### TASK ITEM
Start at the first line of the material below and retype each line through the one containing "HGCE - STTS/F-400", exactly.

### EXCERPTED DATA
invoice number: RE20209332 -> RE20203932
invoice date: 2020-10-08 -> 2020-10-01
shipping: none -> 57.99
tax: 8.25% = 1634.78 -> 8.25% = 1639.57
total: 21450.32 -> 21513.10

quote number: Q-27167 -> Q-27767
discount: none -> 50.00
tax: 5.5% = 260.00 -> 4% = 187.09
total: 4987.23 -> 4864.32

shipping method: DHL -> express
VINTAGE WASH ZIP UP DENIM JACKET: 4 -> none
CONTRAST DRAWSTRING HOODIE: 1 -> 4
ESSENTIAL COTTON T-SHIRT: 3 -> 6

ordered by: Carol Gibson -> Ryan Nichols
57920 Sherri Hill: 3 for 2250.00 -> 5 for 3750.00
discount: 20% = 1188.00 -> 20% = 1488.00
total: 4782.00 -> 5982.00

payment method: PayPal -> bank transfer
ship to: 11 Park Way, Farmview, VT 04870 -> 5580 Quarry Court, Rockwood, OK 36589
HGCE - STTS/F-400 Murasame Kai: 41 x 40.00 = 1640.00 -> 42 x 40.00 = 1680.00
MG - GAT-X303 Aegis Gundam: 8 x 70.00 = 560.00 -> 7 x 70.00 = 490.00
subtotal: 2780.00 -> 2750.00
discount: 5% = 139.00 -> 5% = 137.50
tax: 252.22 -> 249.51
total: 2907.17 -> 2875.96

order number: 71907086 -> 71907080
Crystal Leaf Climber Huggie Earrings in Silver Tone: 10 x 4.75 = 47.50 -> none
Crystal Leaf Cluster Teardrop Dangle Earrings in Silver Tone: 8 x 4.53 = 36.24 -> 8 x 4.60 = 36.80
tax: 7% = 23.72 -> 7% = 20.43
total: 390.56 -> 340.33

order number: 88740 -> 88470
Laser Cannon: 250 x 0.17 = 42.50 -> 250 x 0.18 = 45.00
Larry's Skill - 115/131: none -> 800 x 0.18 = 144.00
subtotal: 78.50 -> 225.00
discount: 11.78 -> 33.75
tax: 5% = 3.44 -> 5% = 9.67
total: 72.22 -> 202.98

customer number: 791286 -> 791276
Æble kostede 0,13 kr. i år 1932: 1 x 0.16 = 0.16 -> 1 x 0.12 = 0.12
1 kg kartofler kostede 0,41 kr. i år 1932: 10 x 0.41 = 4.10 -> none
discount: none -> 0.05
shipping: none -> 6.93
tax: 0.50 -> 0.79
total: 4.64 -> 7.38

### REPLY
invoice number: RE20209332 -> RE20203932
invoice date: 2020-10-08 -> 2020-10-01
shipping: none -> 57.99
tax: 8.25% = 1634.78 -> 8.25% = 1639.57
total: 21450.32 -> 21513.10

quote number: Q-27167 -> Q-27767
discount: none -> 50.00
tax: 5.5% = 260.00 -> 4% = 187.09
total: 4987.23 -> 4864.32

shipping method: DHL -> express
VINTAGE WASH ZIP UP DENIM JACKET: 4 -> none
CONTRAST DRAWSTRING HOODIE: 1 -> 4
ESSENTIAL COTTON T-SHIRT: 3 -> 6

ordered by: Carol Gibson -> Ryan Nichols
57920 Sherri Hill: 3 for 2250.00 -> 5 for 3750.00
discount: 20% = 1188.00 -> 20% = 1488.00
total: 4782.00 -> 5982.00

payment method: PayPal -> bank transfer
ship to: 11 Park Way, Farmview, VT 04870 -> 5580 Quarry Court, Rockwood, OK 36589
HGCE - STTS/F-400 Murasame Kai: 41 x 40.00 = 1640.00 -> 42 x 40.00 = 1680.00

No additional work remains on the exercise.